Traceback (most recent call last):
  File "test.py", line 13, in <module>
    onnx_model = convert_xgboost(clf, initial_types=initial_type)
  File "/Users/xxx/anaconda3/envs/onnx-debug/lib/python3.8/site-packages/onnxmltools/convert/main.py", line 177, in convert_xgboost
    return convert(*args, **kwargs)
  File "/Users/xxx/anaconda3/envs/onnx-debug/lib/python3.8/site-packages/onnxmltools/convert/xgboost/convert.py", line 43, in convert
    onnx_model = convert_topology(topology, name, doc_string, target_opset, targeted_onnx)
  File "/Users/xxx/anaconda3/envs/onnx-debug/lib/python3.8/site-packages/onnxconverter_common/topology.py", line 704, in convert_topology
    raise RuntimeError(("target_opset %d is higher than the number of the installed onnx package"
RuntimeError: target_opset 15 is higher than the number of the installed onnx package or the converter support (13).

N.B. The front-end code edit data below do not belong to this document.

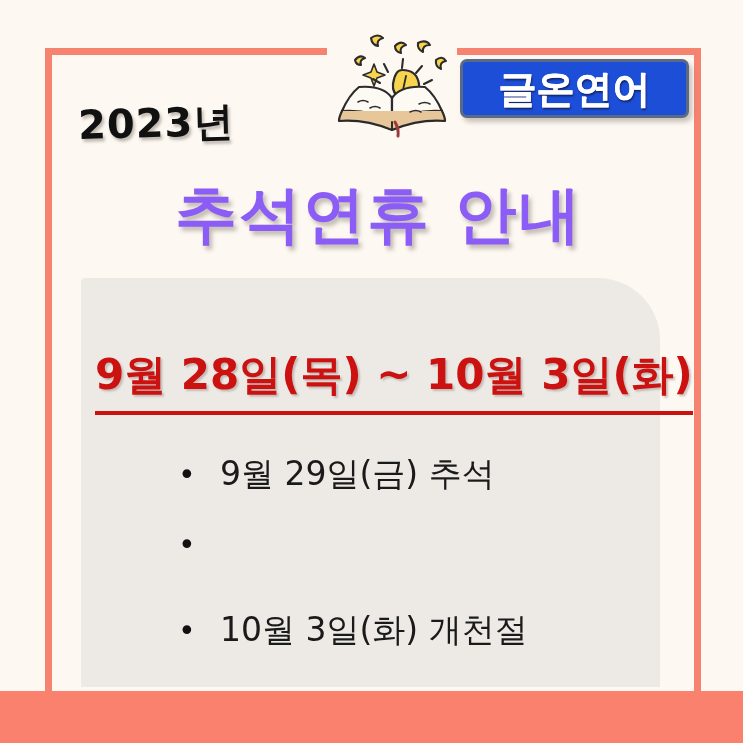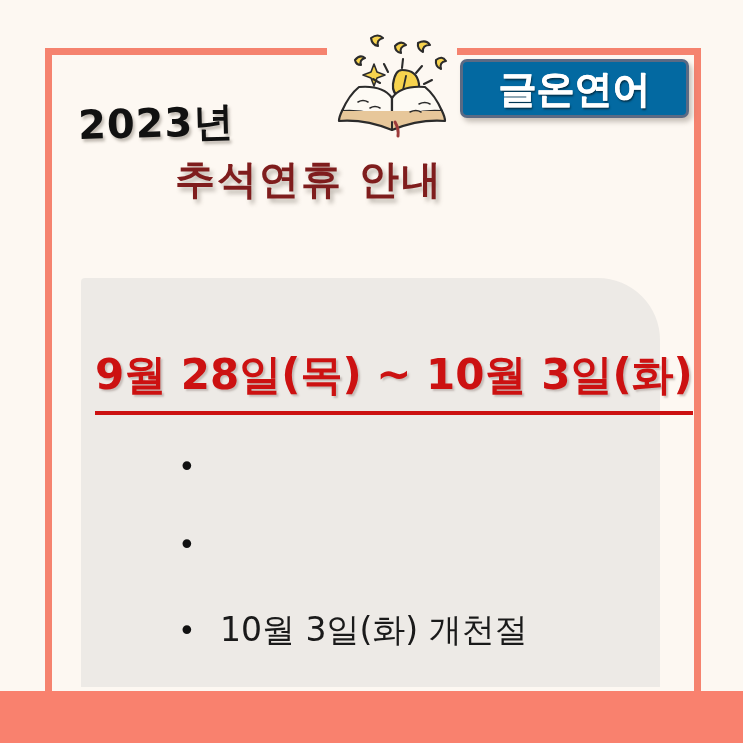"글온연어" .logo-badge { background: #0369a1 -> #1d4ed8 }
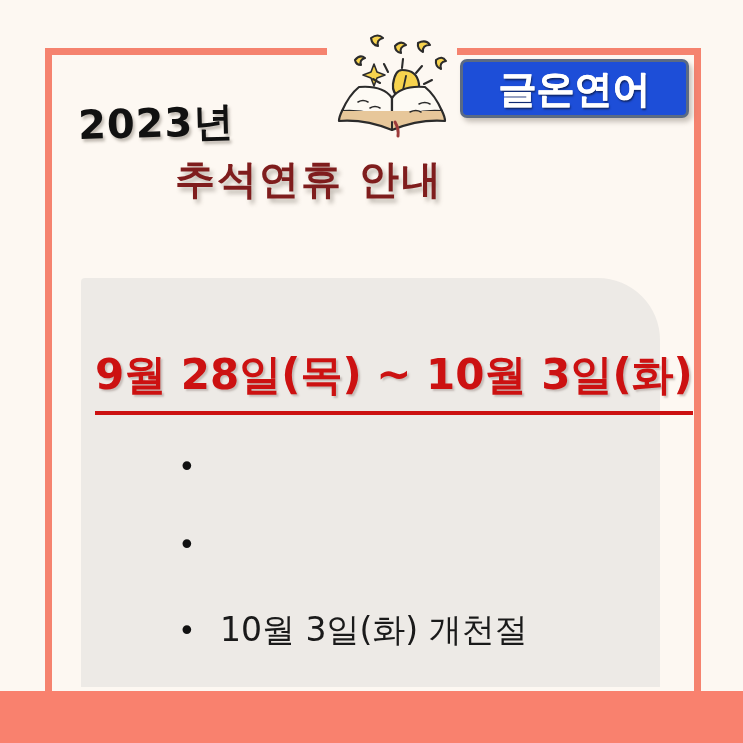"추석연휴 안내" .main-title { color: #7f1d1d -> #8b5cf6; font-size: 40px -> 62px; top: 152px -> 173px }
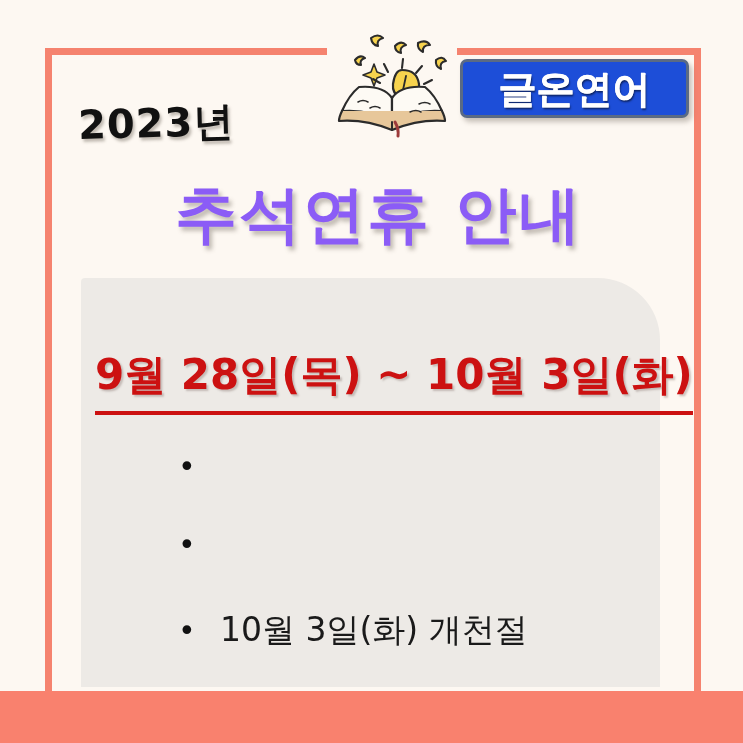"9월 29일(금) 추석" span.holiday-label { html: none -> <span>9월 29일(금) 추석</span> }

I'm running the above test in a clean Anaconda environment (Python 3.8) with the following packages installed from pip:

certifi==2021.10.8
joblib==1.1.0
numpy==1.21.3
onnx==1.10.2
onnxconverter-common==1.8.1
onnxmltools==1.10.0
protobuf==3.19.0
scikit-learn==1.0.1
scipy==1.7.1
six==1.16.0
skl2onnx==1.10.0
sklearn==0.0
threadpoolctl==3.0.0
typing-extensions==3.10.0.2
xgboost==1.5.0

Please let me know if I can provide any additional information that would be useful.

Any help much appreciated!

rgreen1995 commented 2 years ago

Having the same problem, I found by manually setting target_opset =13 it will convert the model but the probabilities of the loaded models are wrong if I use them to predict in the InferenceSession.

1138886114 commented 2 years ago

How to preprocess onnxruntime data without using xgboost library? I want to completely replace XGB. Dmatrix (input_data) of xgboost library with numpy. I don't know what to do? Thanks a lot

xadupre commented 2 years ago

You should write convert_xgboost(clf, initial_types=initial_type, target_opset=13).